▸ SUPPLIED DATA:
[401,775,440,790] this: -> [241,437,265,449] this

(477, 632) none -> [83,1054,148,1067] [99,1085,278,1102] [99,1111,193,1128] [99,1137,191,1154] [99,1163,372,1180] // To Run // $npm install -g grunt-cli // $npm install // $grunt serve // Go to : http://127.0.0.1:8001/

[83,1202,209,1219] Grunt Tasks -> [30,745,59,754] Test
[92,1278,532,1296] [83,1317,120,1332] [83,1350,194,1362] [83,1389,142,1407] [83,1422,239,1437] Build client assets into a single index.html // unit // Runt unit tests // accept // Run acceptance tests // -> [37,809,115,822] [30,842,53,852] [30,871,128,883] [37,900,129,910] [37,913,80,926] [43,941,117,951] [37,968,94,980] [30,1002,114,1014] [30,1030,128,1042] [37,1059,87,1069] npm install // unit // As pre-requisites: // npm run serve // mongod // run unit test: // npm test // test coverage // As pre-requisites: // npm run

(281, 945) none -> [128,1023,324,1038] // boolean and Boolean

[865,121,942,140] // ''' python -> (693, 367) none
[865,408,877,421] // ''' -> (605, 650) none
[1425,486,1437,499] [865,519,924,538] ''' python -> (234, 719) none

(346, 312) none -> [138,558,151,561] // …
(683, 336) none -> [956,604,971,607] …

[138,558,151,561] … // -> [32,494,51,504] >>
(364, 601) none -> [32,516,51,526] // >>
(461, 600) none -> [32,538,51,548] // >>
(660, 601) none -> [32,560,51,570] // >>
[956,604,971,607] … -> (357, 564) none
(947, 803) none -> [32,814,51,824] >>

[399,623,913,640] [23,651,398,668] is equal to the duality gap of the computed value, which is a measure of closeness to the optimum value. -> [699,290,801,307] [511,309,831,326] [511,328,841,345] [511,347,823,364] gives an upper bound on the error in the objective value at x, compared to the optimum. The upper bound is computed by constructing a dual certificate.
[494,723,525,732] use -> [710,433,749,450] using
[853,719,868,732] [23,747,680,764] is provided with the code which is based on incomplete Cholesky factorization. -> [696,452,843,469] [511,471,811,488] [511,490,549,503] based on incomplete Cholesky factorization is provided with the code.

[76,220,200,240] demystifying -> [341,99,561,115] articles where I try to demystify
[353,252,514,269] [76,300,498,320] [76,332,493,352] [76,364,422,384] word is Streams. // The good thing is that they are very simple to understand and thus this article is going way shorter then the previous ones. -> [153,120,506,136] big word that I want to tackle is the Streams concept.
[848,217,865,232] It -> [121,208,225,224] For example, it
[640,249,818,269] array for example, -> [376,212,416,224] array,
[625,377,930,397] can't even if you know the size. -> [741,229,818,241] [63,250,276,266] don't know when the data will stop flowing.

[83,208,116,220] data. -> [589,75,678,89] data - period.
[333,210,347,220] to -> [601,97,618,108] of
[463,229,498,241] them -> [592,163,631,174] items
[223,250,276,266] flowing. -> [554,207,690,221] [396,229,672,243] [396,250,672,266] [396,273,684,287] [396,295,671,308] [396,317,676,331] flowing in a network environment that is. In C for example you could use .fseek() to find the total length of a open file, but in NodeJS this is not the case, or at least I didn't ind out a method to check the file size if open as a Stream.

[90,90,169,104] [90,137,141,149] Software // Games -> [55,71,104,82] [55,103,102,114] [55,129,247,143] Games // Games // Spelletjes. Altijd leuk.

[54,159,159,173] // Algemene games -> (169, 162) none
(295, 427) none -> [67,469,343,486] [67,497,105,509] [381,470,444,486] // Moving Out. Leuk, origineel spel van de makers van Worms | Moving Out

▸ WHAT TO WORK ON: When a line in the material above contains the word "size", copy that line out.

▸ ANSWER TO THIS TASK:
[625,377,930,397] can't even if you know the size. -> [741,229,818,241] [63,250,276,266] don't know when the data will stop flowing.
[223,250,276,266] flowing. -> [554,207,690,221] [396,229,672,243] [396,250,672,266] [396,273,684,287] [396,295,671,308] [396,317,676,331] flowing in a network environment that is. In C for example you could use .fseek() to find the total length of a open file, but in NodeJS this is not the case, or at least I didn't ind out a method to check the file size if open as a Stream.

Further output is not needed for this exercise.